6 Replies
right on, thanks!! i'll describe the situation here so we dont spam the top level
Our tail worker is set up to forward logs and metrics to our telemetry platform, datadog.
Initially, we posted these directly to the Datadog API but faced rate limits from Datadog -- with response bodies that lined up with their expected API shapes.
We started a new strategy simply enqueue these logs onto google pubsub, to be ingested inside our k8s cluster. As a rollout plan, we tried falling back from the ratelimited datadog API calls to then enqueue onto google pubsub. But then, almost all the requests to the publish operation also got immediately rate-limited with 429 status code, no response headers, and no response body.

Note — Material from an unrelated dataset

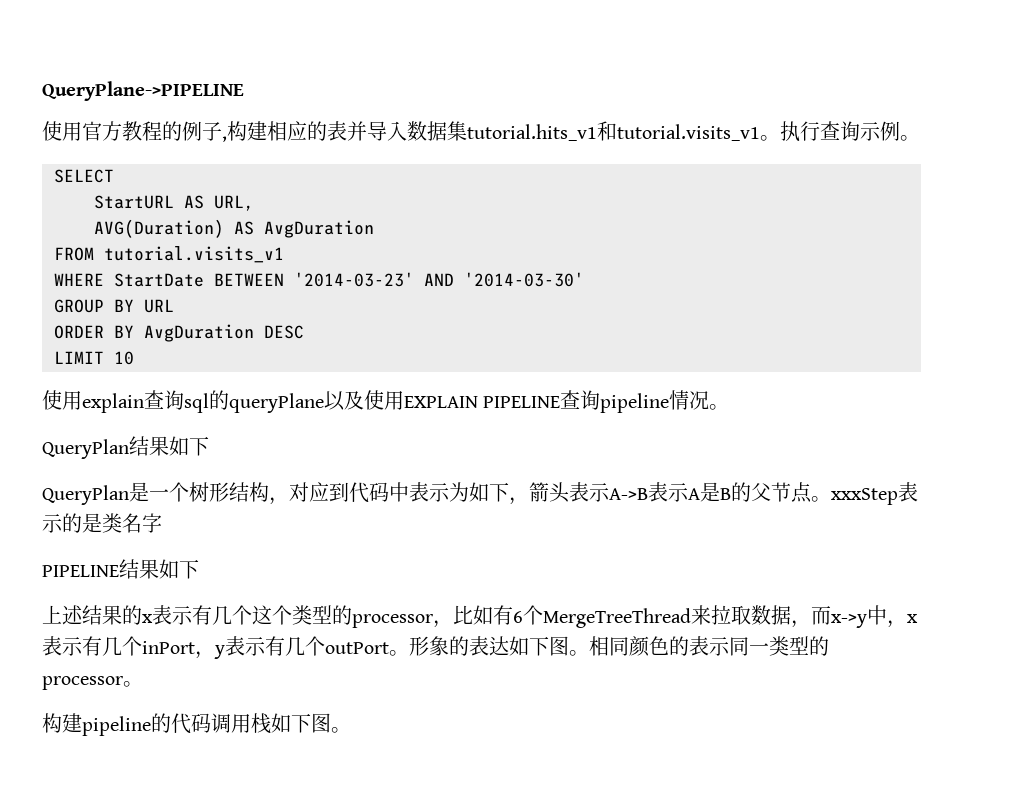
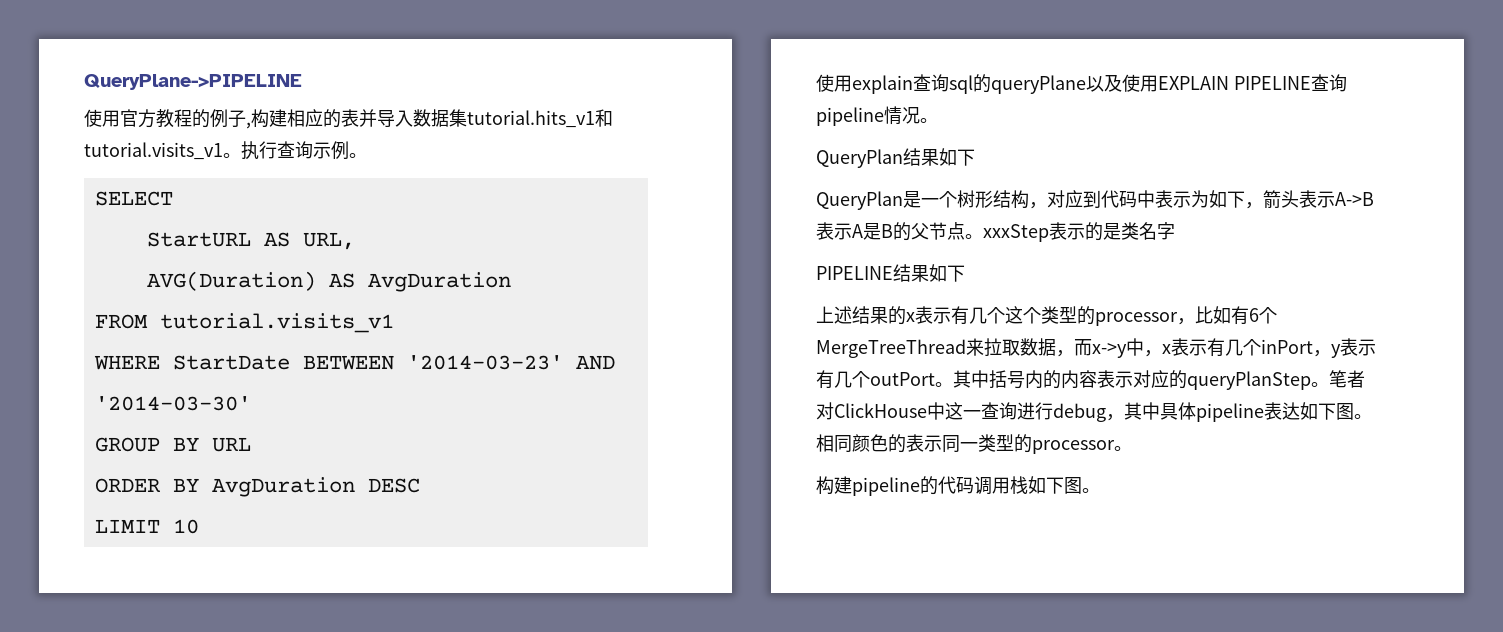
[409,636,469,656] 形象的 -> [953,370,1365,390] [816,402,1264,422] 其中括号内的内容表示对应的queryPlanStep。笔者对ClickHouse中这一查询进行debug，其中具体pipeline

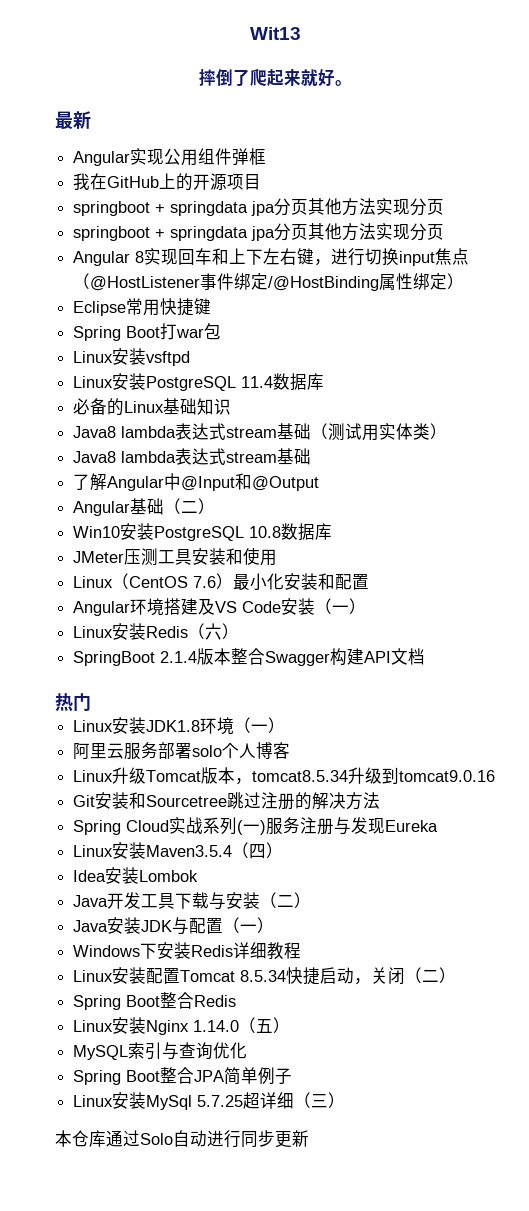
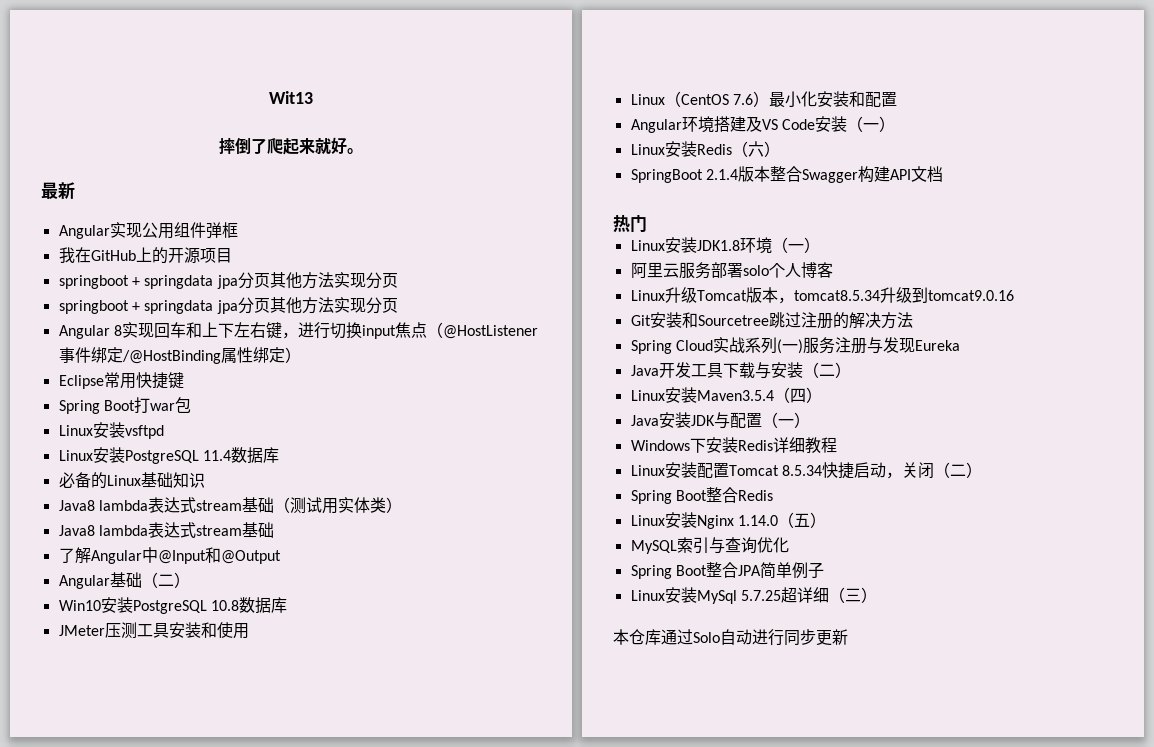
[73,842,284,859] [73,867,199,884] // Linux安装Maven3.5.4（四） // Idea安装Lombok -> (960, 345) none
(312, 900) none -> [630,387,822,403] // Linux安装Maven3.5.4（四）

This was particularly strange because the same credentials, queue, and publish endpoint did not face any rate-limiting inside our primary non-tail worker (or locally). Messages get published there at at least 3x the rate of this new tail worker use case, and never get a 429 response. Additionally, the fact that there was no response body means that the google's endpoint likely didnt serve this request, as they have a json response shape that would have been in the body.
It didnt reject the request all the time, but the vast majority of the time. A small handful would creep in every 20 minutes or so as successful. So when the request was allowed to happen, it succeeded.
To make things even more odd, I tried reversing the flow to enqueue first (without ever hitting datadog's API directly, avoiding the fallback logic) and that actually worked right away! Seemingly, the occurrence of the datadog 429 directly caused the fallback POST to google to fail, but when avoiding the first DD call, it succeeds.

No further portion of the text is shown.